Tomara que mostre tudo isso – e tenha chance – nesta Copa América.
Amor e ódio
A moeda que mede o amor é a mesma que mede o ódio. Só que os dois estão voltados de costas um para o outro, mas, ligados como se fossem xifópagos que não se desgrudam, que não se vêm, mas se falam, se entendem.
Conheço pessoas que detestam o Corinthians simplesmente porque têm um vizinho, um colega de trabalho ou o amigo desmedidamente corintianos que vibra, que grita, que solta foguetes. Insuportável, exclama o anticorintiano.
Tenho uma tia, brasileiríssima, que certa vez me surpreendeu dizendo que iria torcer contra a Seleção Brasileira. Por quê?, quis eu saber. Não tem jogador do Atlético, rebateu em cima. Odiou aquela seleção.

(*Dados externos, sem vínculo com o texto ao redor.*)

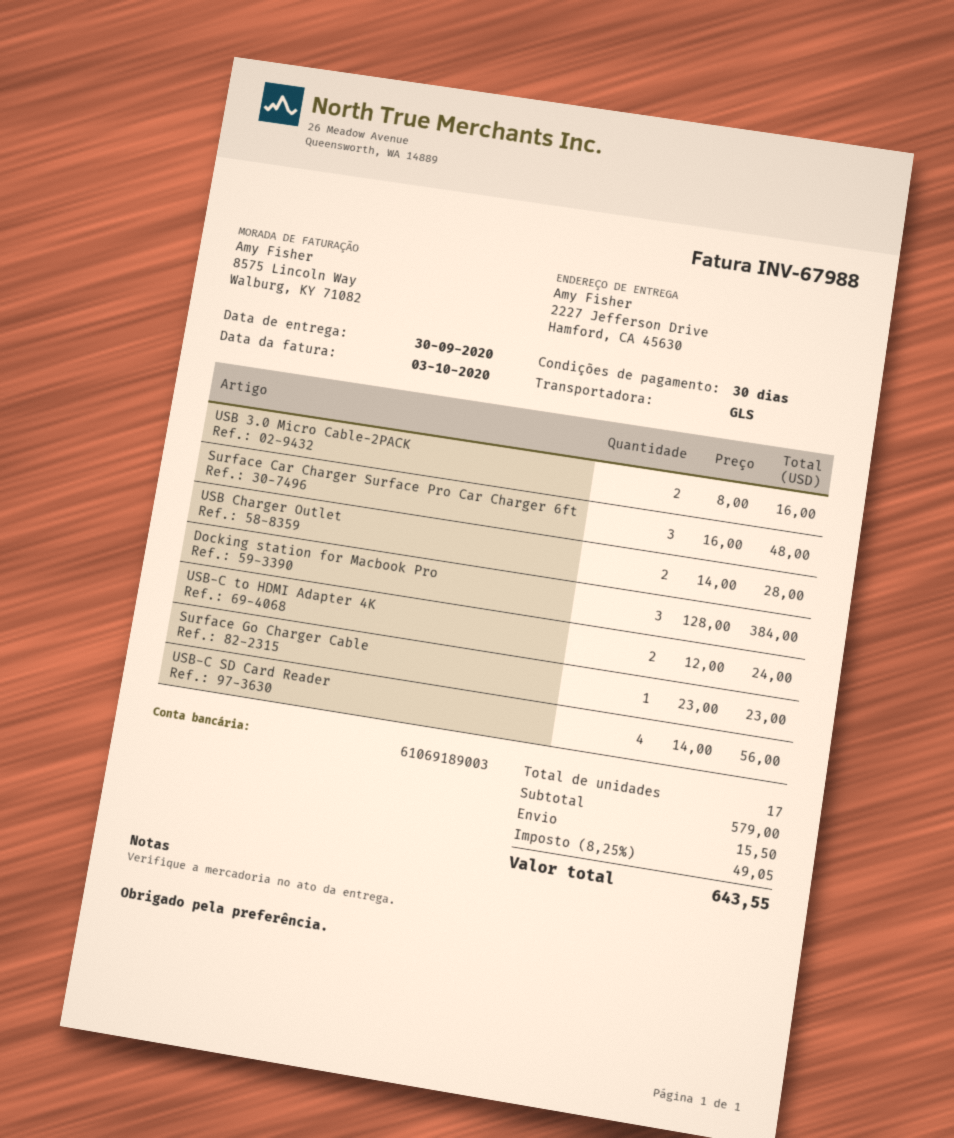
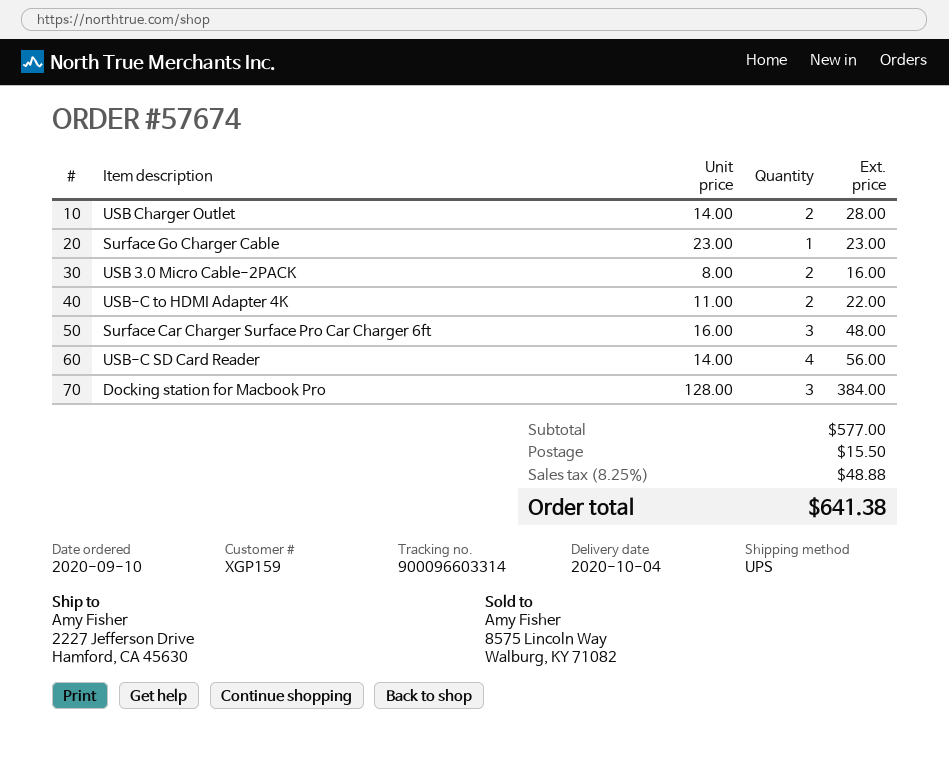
delivery date: 2020-09-30 -> 2020-10-04
shipping method: GLS -> UPS
USB-C to HDMI Adapter 4K: 2 x 12.00 = 24.00 -> 2 x 11.00 = 22.00
subtotal: 579.00 -> 577.00
tax: 8.25% = 49.05 -> 8.25% = 48.88
total: 643.55 -> 641.38

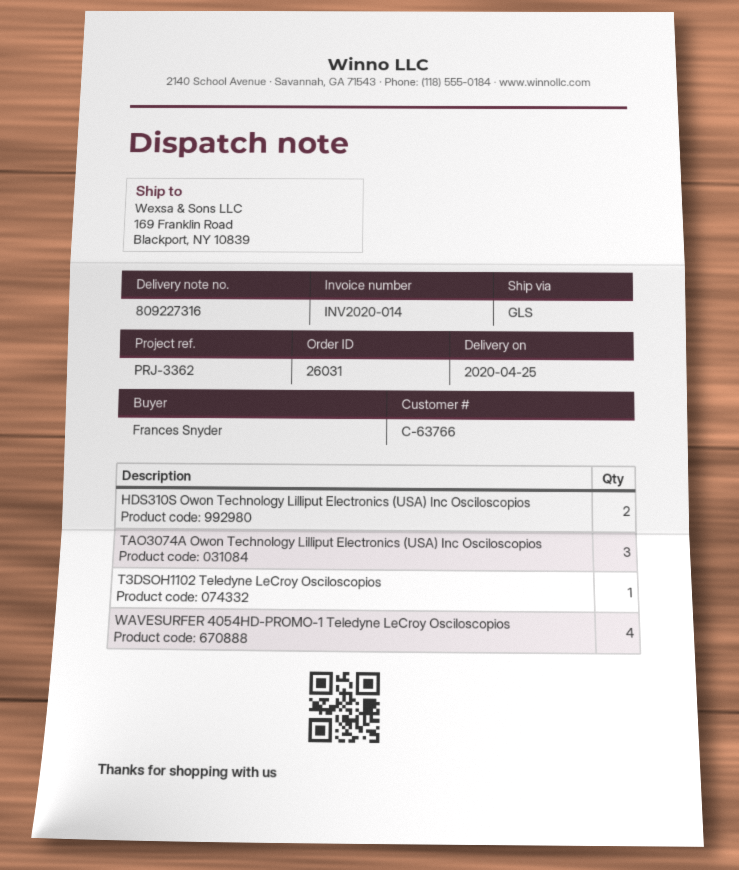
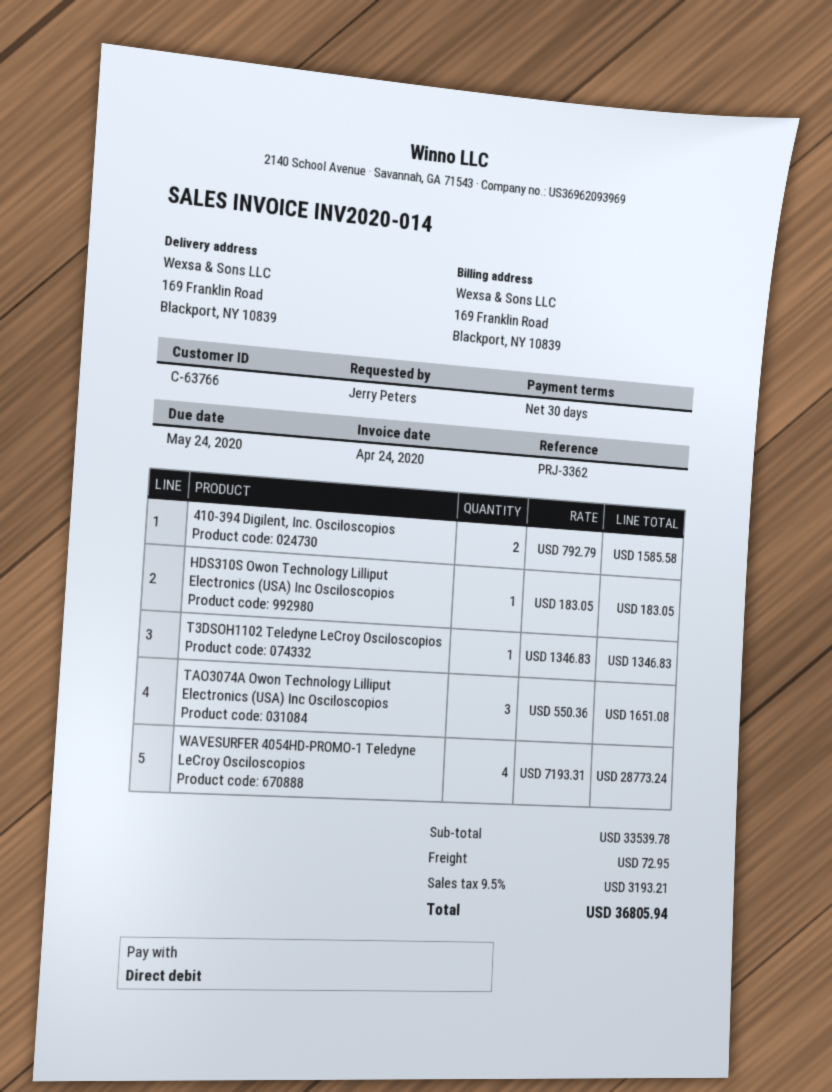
ordered by: Frances Snyder -> Jerry Peters
HDS310S Owon Technology Lilliput Electronics (USA) Inc Osciloscopios: 2 -> 1
410-394 Digilent, Inc. Osciloscopios: none -> 2

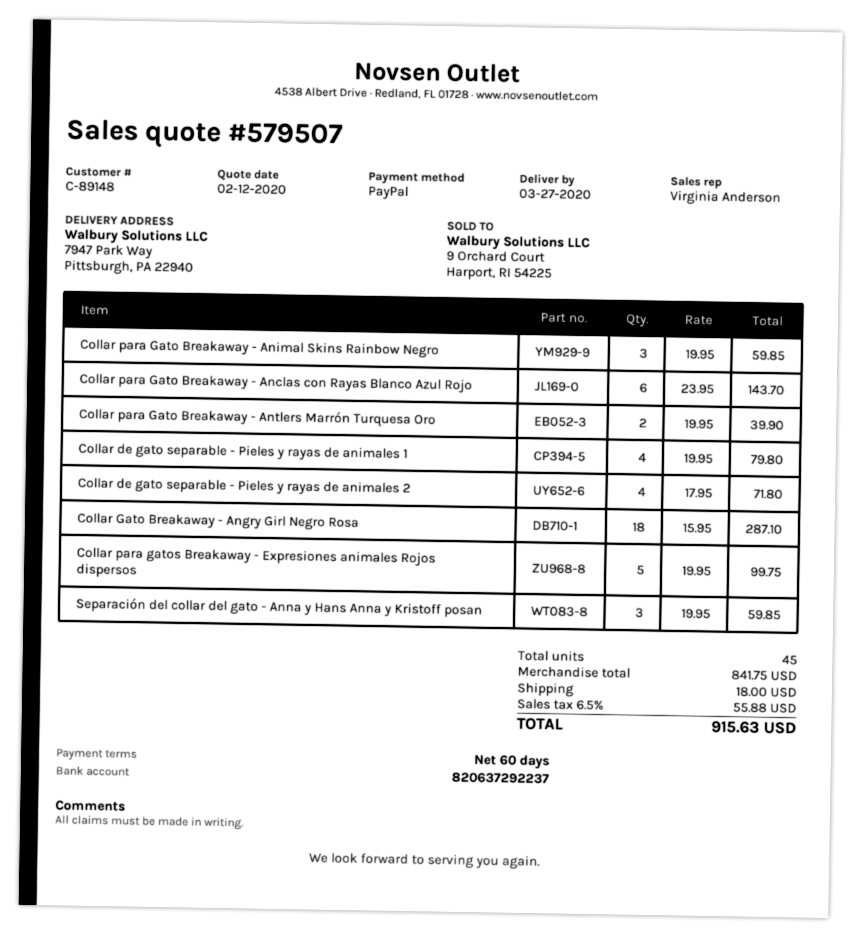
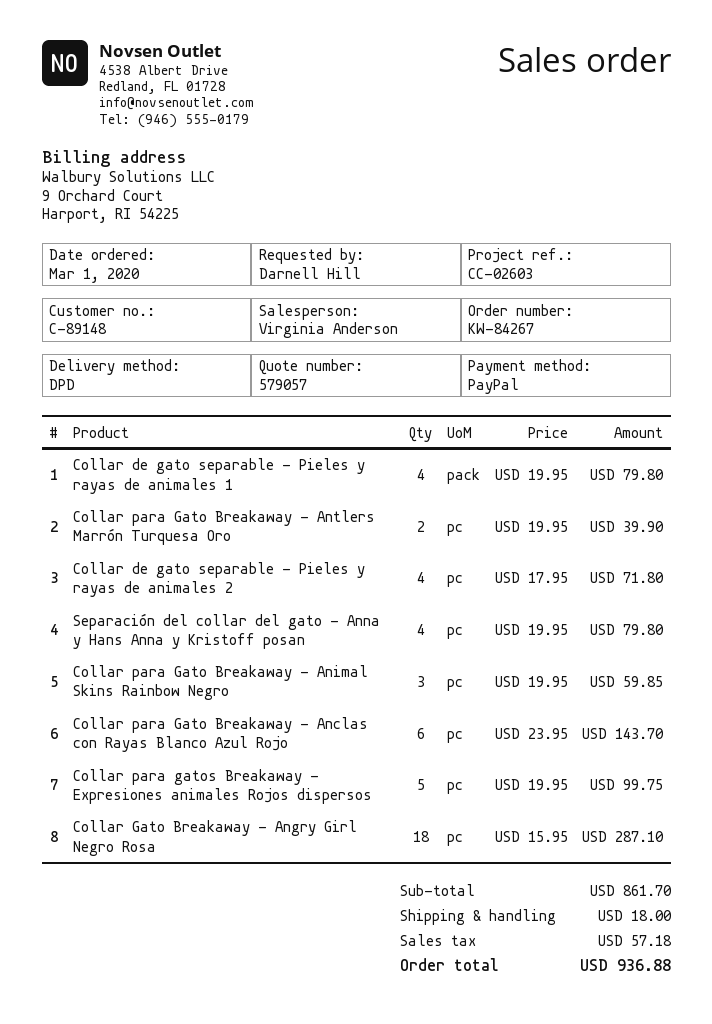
quote number: 579507 -> 579057
Separación del collar del gato - Anna y Hans Anna y Kristoff posan: 3 x 19.95 = 59.85 -> 4 x 19.95 = 79.80
subtotal: 841.75 -> 861.70
tax: 55.88 -> 57.18
total: 915.63 -> 936.88

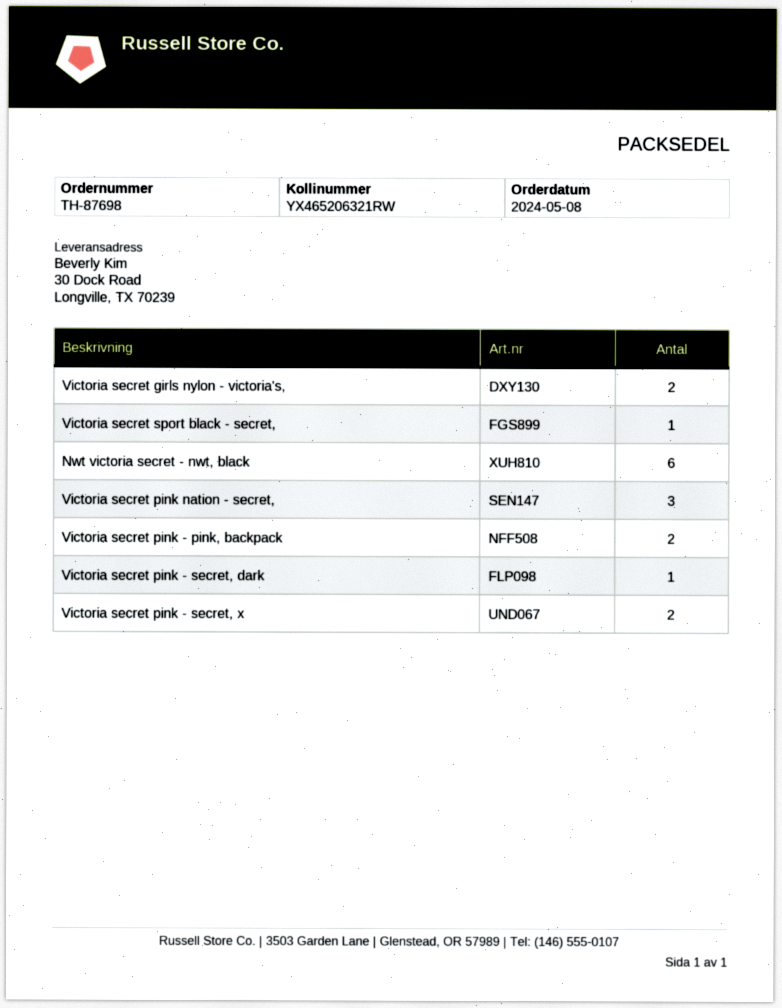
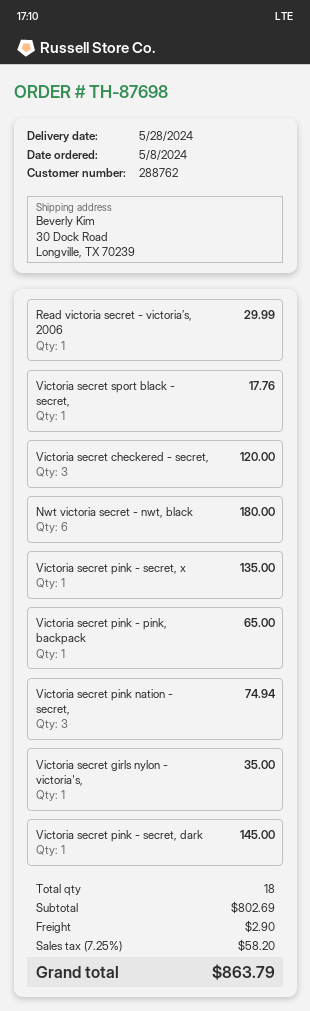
Victoria secret girls nylon - victoria's,: 2 -> 1
Victoria secret pink - pink, backpack: 2 -> 1
Victoria secret pink - secret, x: 2 -> 1
Read victoria secret - victoria’s, 2006: none -> 1
Victoria secret checkered - secret,: none -> 3

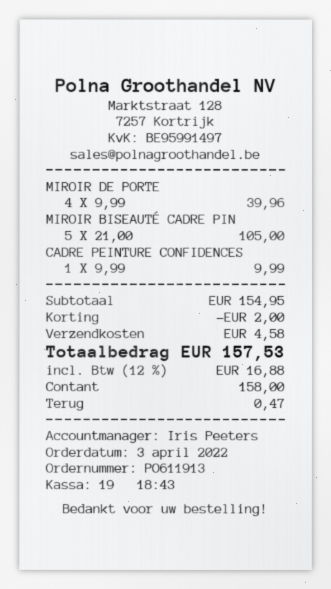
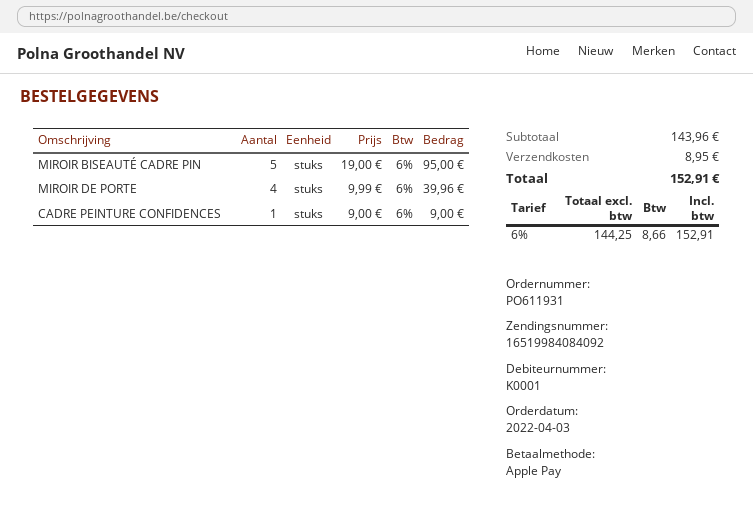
order number: PO611913 -> PO611931
payment method: cash -> Apple Pay
MIROIR BISEAUTÉ CADRE PIN: 5 x 21.00 = 105.00 -> 5 x 19.00 = 95.00
CADRE PEINTURE CONFIDENCES: 1 x 9.99 = 9.99 -> 1 x 9.00 = 9.00
subtotal: 154.95 -> 143.96
discount: 2.00 -> none
shipping: 4.58 -> 8.95
tax: 12% = 16.88 -> 6% = 8.66
total: 157.53 -> 152.91

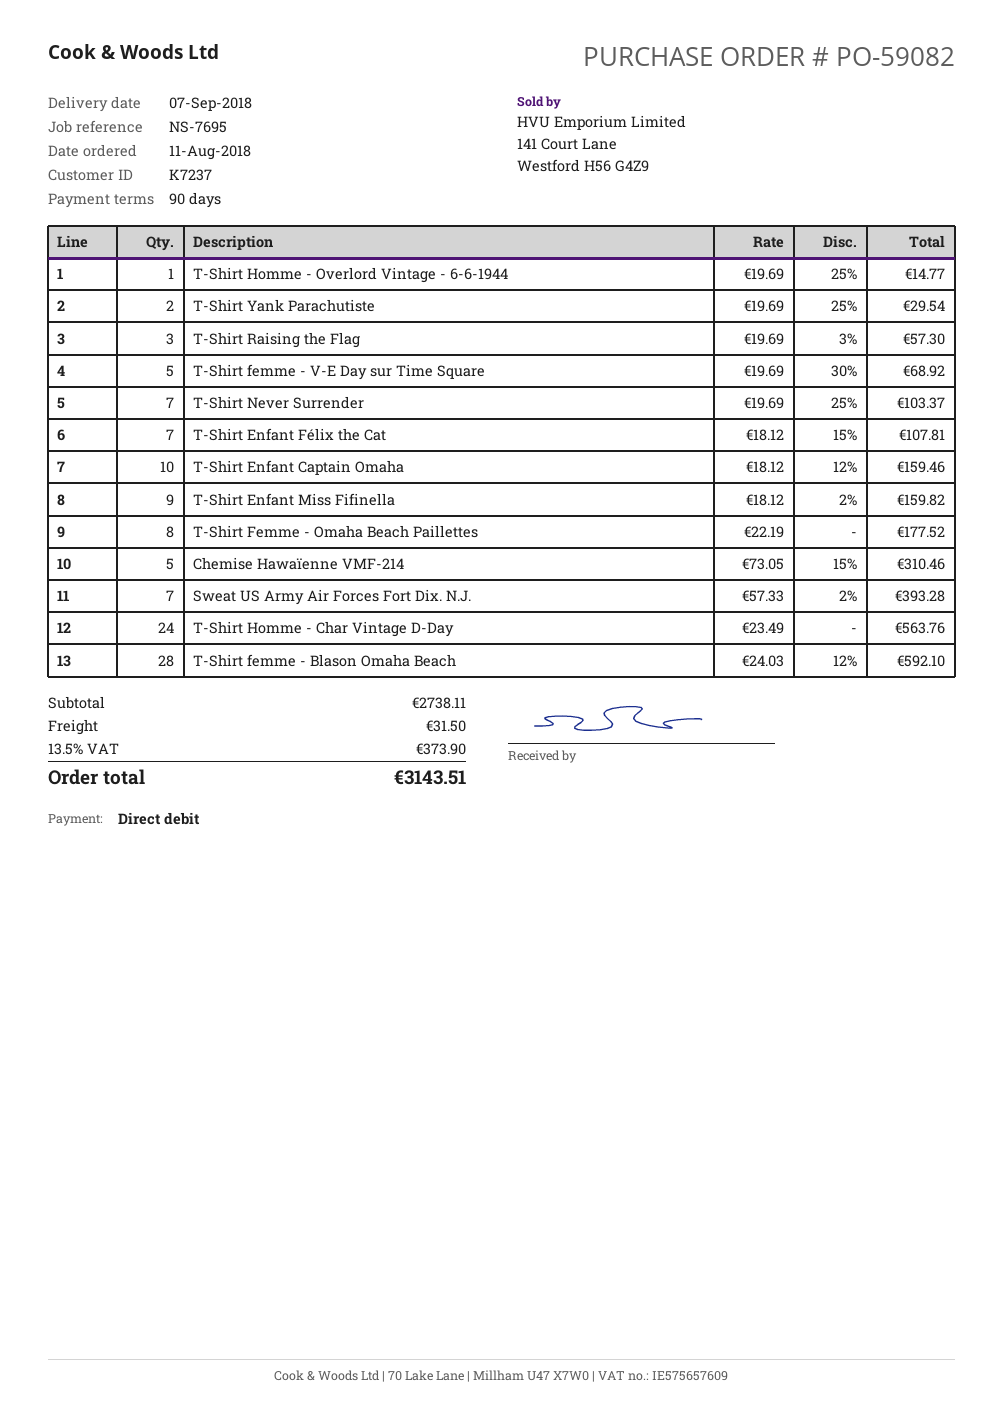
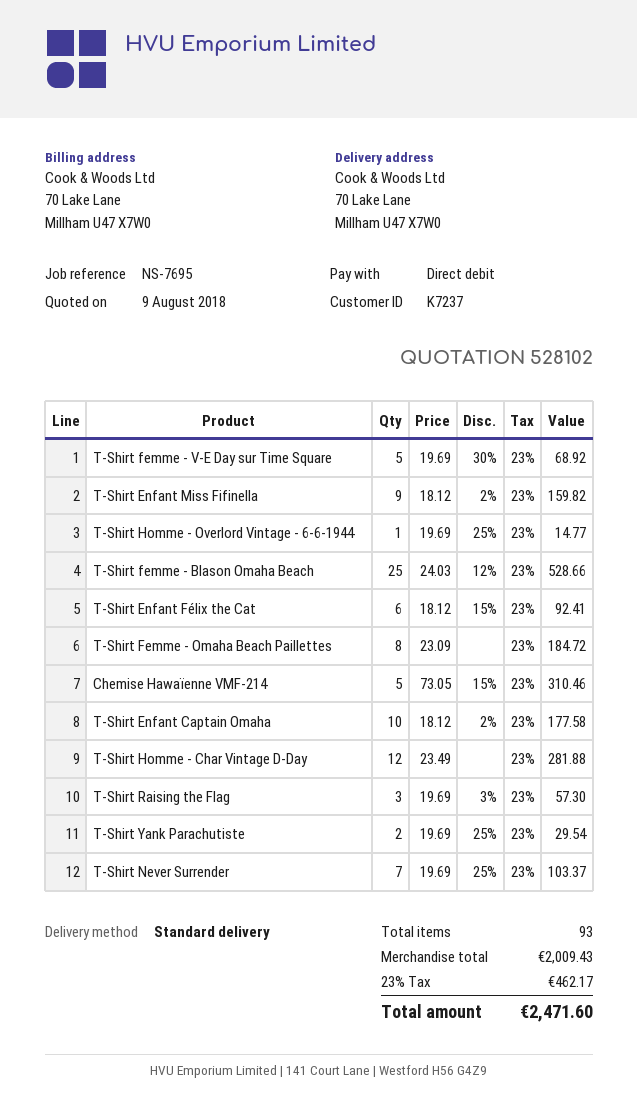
T-Shirt Enfant Félix the Cat: 7 x 18.12 - 15% = 107.81 -> 6 x 18.12 - 15% = 92.41
T-Shirt Enfant Captain Omaha: 10 x 18.12 - 12% = 159.46 -> 10 x 18.12 - 2% = 177.58
T-Shirt Femme - Omaha Beach Paillettes: 8 x 22.19 = 177.52 -> 8 x 23.09 = 184.72
Sweat US Army Air Forces Fort Dix. N.J.: 7 x 57.33 - 2% = 393.28 -> none
T-Shirt Homme - Char Vintage D-Day: 24 x 23.49 = 563.76 -> 12 x 23.49 = 281.88
T-Shirt femme - Blason Omaha Beach: 28 x 24.03 - 12% = 592.10 -> 25 x 24.03 - 12% = 528.66
subtotal: 2738.11 -> 2009.43
shipping: 31.50 -> none
tax: 13.5% = 373.90 -> 23% = 462.17
total: 3143.51 -> 2471.60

Meu pai detestava o Atlético e um dia ele me explicou o motivo maior. Ele trabalhava na Guarda Civil em Belo Horizonte e muitas vezes era escalado para trabalhar em jogos de futebol. Ele só não gostava de trabalhar nos jogos do Atlético porque, em todos eles, sobravam confusões, brigas, correrias. Daí, além de mais trabalho, a segurança dele estava sempre em risco.
Eu não cheguei a odiar o Atlético, mas torcia contra o Galo e me tornei torcedor do América por influência do meu pai.
Tenho um amigo que acha todo carioca chato só por causa de tantos “xis” nas palavras dele carioca. Palavraxsxsxsxsx.
O que me trouxe esse assunto é a carta abaixo enviada pelo meu amigo Toinho Portela, diretamente do Recife. Tive a felicidade de trabalhar ao lado do Toinho nos bons tempos do Jornal da Tarde.
Toinho está lá no Recife e eu aqui em São Paulo. Nos comunicamos e volta e meia ele me puxa a orelha acusando minha coluna de “paulistana”.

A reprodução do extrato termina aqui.